(Records supplied Opens)

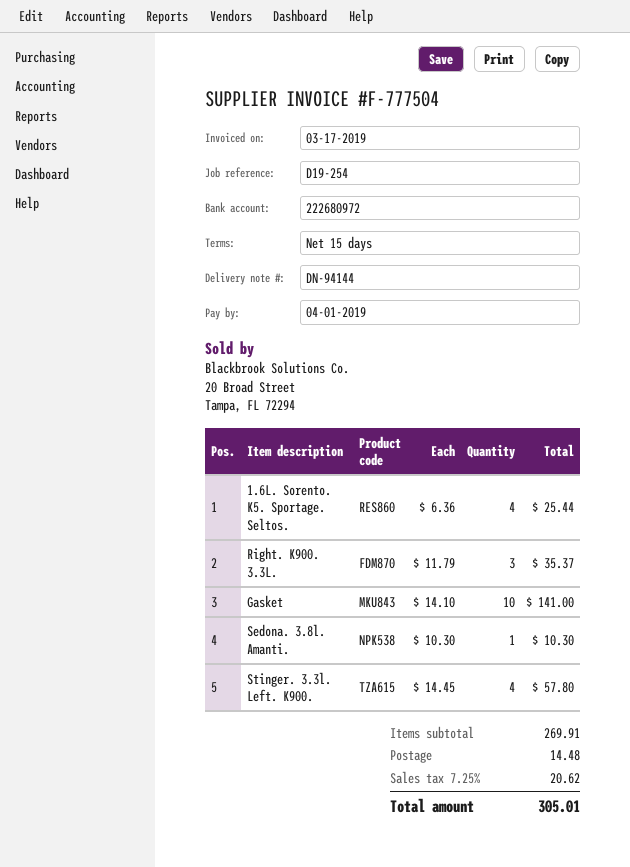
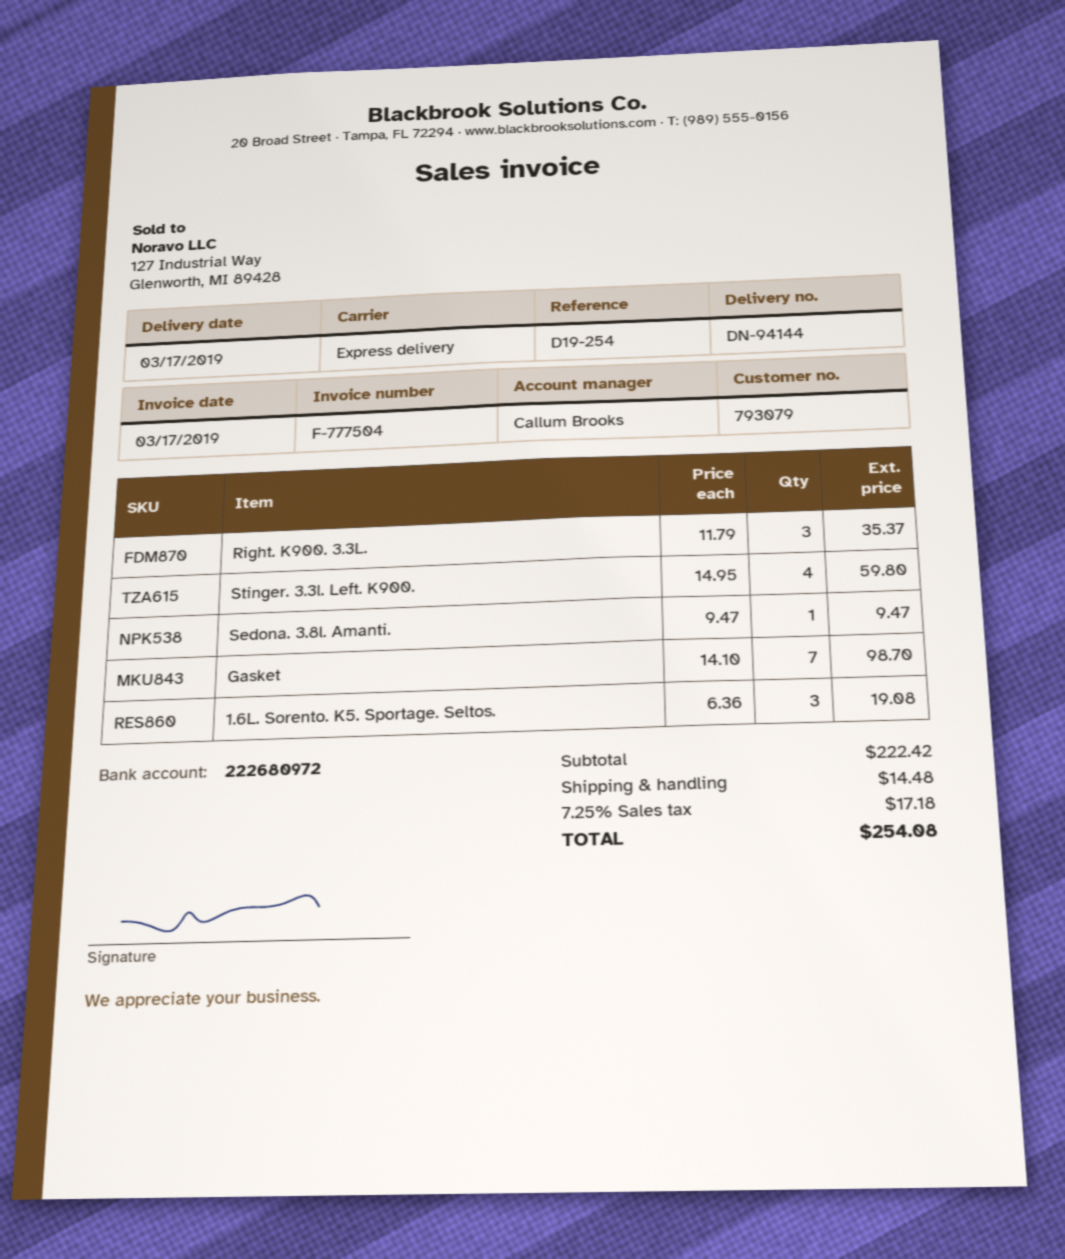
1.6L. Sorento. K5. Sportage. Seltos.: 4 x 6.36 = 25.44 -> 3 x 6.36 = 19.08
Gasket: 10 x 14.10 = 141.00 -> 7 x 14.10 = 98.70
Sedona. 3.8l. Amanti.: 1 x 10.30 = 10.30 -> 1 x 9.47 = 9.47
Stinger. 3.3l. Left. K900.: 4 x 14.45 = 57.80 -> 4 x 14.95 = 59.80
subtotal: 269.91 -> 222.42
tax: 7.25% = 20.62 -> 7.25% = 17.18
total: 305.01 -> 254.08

(Records supplied Closes)
(Records supplied Opens)

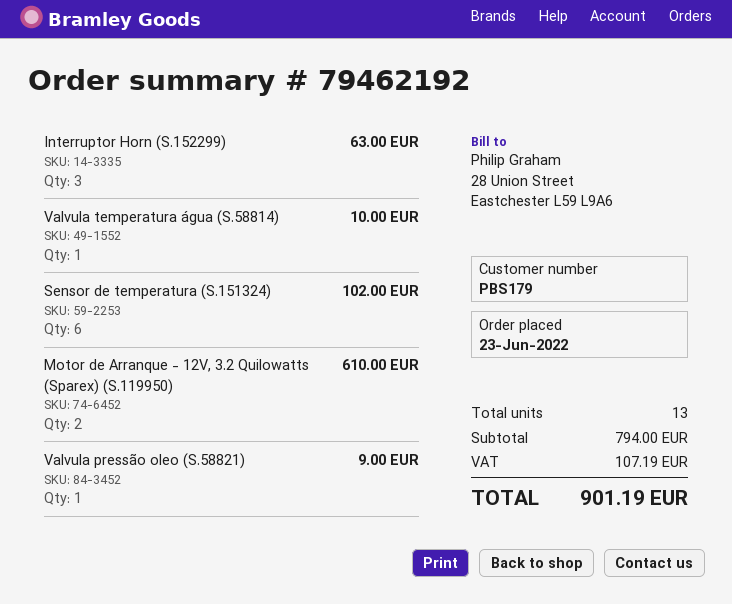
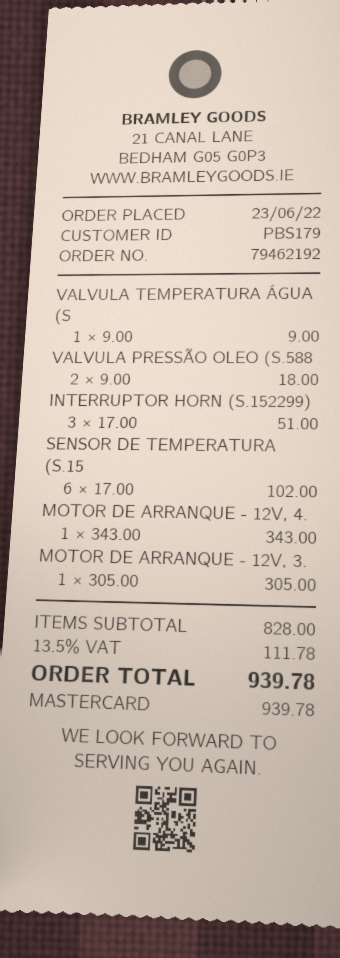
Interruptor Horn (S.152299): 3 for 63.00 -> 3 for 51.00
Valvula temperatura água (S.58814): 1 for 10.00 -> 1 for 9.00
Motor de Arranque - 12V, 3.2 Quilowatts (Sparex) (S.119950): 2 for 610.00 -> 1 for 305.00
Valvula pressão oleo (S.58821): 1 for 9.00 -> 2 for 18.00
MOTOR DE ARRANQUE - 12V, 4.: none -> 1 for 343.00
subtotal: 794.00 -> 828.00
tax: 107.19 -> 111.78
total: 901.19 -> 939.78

(Records supplied Closes)

* Assignment: From the entries above, copy every line that holds the word "Valvula".

* Solution below:
Valvula temperatura água (S.58814): 1 for 10.00 -> 1 for 9.00
Valvula pressão oleo (S.58821): 1 for 9.00 -> 2 for 18.00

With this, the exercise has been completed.